In the early 1990s, a group of scientists from the University of Florida examined lake sediments from Lakes Punta Laguna and Chichancanab on the Yucatan Peninsula of southern Mexico. Lake sediments can provide an excellent record of climate change and may also provide some indicator regarding the events that led to the demise of the Mayans. Over the decades, as sediments settle out of the water column to the lake floor, they preserve a record of the chemistry of the lake, as well as a record of evolution of the life in the lake. Punta Laguna and Chichancanab are even better than most lakes for such studies because of their high sedimentation rate. Punta Laguna also has no streams or rivers branching away from the lake. It loses most of its water via evaporation. The water column is rarely disturbed, and sediments are deposited in smooth layers.

Within the sediments, researchers examined a number of climate proxies, or physical characteristics preserved in the geologic record that can be used to infer past climate. In the sediments of both lakes, researchers examined the chemistry of shells of microscopic fauna that were buried in the sediments after they died. Specifically, they looked at the ratio of heavy oxygen (18O) to light oxygen (16O), as this ratio can provide an indicator of relative evaporation and precipitation over the ages. At Lake Punta Laguna, they also examined shells and pieces of wood buried in the sediments.

What the researchers found at both of these lakes are records, going back several thousand years, of multiple wet and dry episodes, each lasting, quite possibly, for decades. It is hypothesized that these wet and dry episodes may have had an influence on Mayan history and cultural evolution.

What the proxies show is that for the 1000 years or so prior to about A.D. 280, the region was rather wet over all. Around 280 A.D. things began to dry out, but at the same time, Mayan cultural evolution accelerated. For the next 500 to 600 years, there was a gradual drying, punctuated by more severe droughts. Between A.D. 800 to 900, the Classic Mayan civilization collapsed. This time period also corresponds to what is estimated to be the most severe drought in the past 8000 years. Archeological evidence points to the movement of people to the northern Yucatan at this time. It has been suggested that these people were dependent on precipitation for water. With reduced precipitation and a drop in the water table, the only way they could adapt was to move somewhere with more water.

Considering that the climate of the Yucatan Peninsula has returned to its previously moist conditions since the collapse of the Mayan civilization, it is likely that the Mayans were victims of long-term climate variability.

Be prepared to discuss the following in class:

  • Unlike the Incas, we have no evidence that the Mayans were able to make weather or climate forecasts. Had they been able to make a long-term forecast, do you think it would have made much of a difference in the survival of their civilization?
  • Much of our understanding of the climate history of the Mayan region comes from data collected in lake sediments. Can you think of other things that might serve as indicators of past climates?
  • What factors can you think of that might affect rainfall in this region of Mexico?

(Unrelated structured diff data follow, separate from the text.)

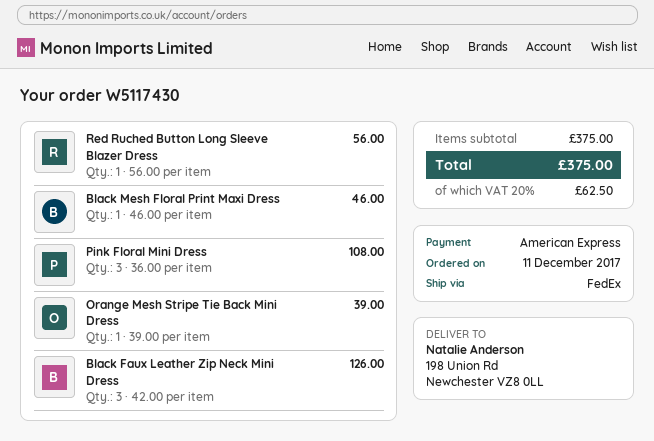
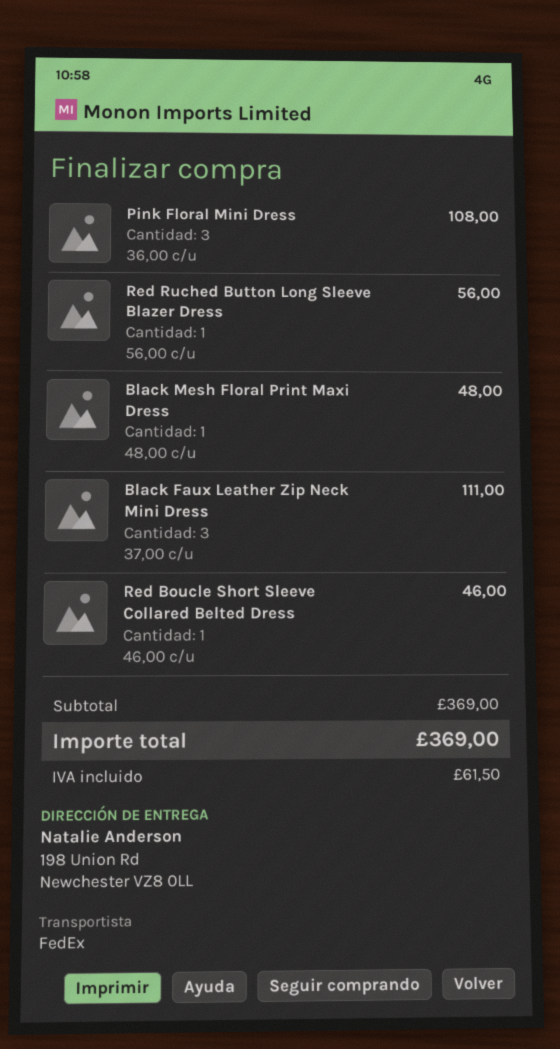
Black Mesh Floral Print Maxi Dress: 1 x 46.00 = 46.00 -> 1 x 48.00 = 48.00
Orange Mesh Stripe Tie Back Mini Dress: 1 x 39.00 = 39.00 -> none
Black Faux Leather Zip Neck Mini Dress: 3 x 42.00 = 126.00 -> 3 x 37.00 = 111.00
Red Boucle Short Sleeve Collared Belted Dress: none -> 1 x 46.00 = 46.00
subtotal: 375.00 -> 369.00
tax: 62.50 -> 61.50
total: 375.00 -> 369.00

Greenland: When the Going Gets Tough, Pack up and Flee

A bit off the beaten tourist path, Greenland today strikes many as a somewhat forbidding destination. It is a land of rocky coastlines and massive glaciers occupying most of the continent. It is a place where you could easily escape the summer heat. Average high temperatures in Greenland's capital city, Nuuk, max out around 50 degrees Fahrenheit in July. In winter, high temperatures average in the mid-20's. If you like the dark, you would enjoy December—cold, snow, and less than three hours of daylight. Despite the prohibitively cool environment, archeologists have found evidence of four different groups of people living in Greenland over the past 5000 years. Many of them lived in or around the present-day city of Nuuk.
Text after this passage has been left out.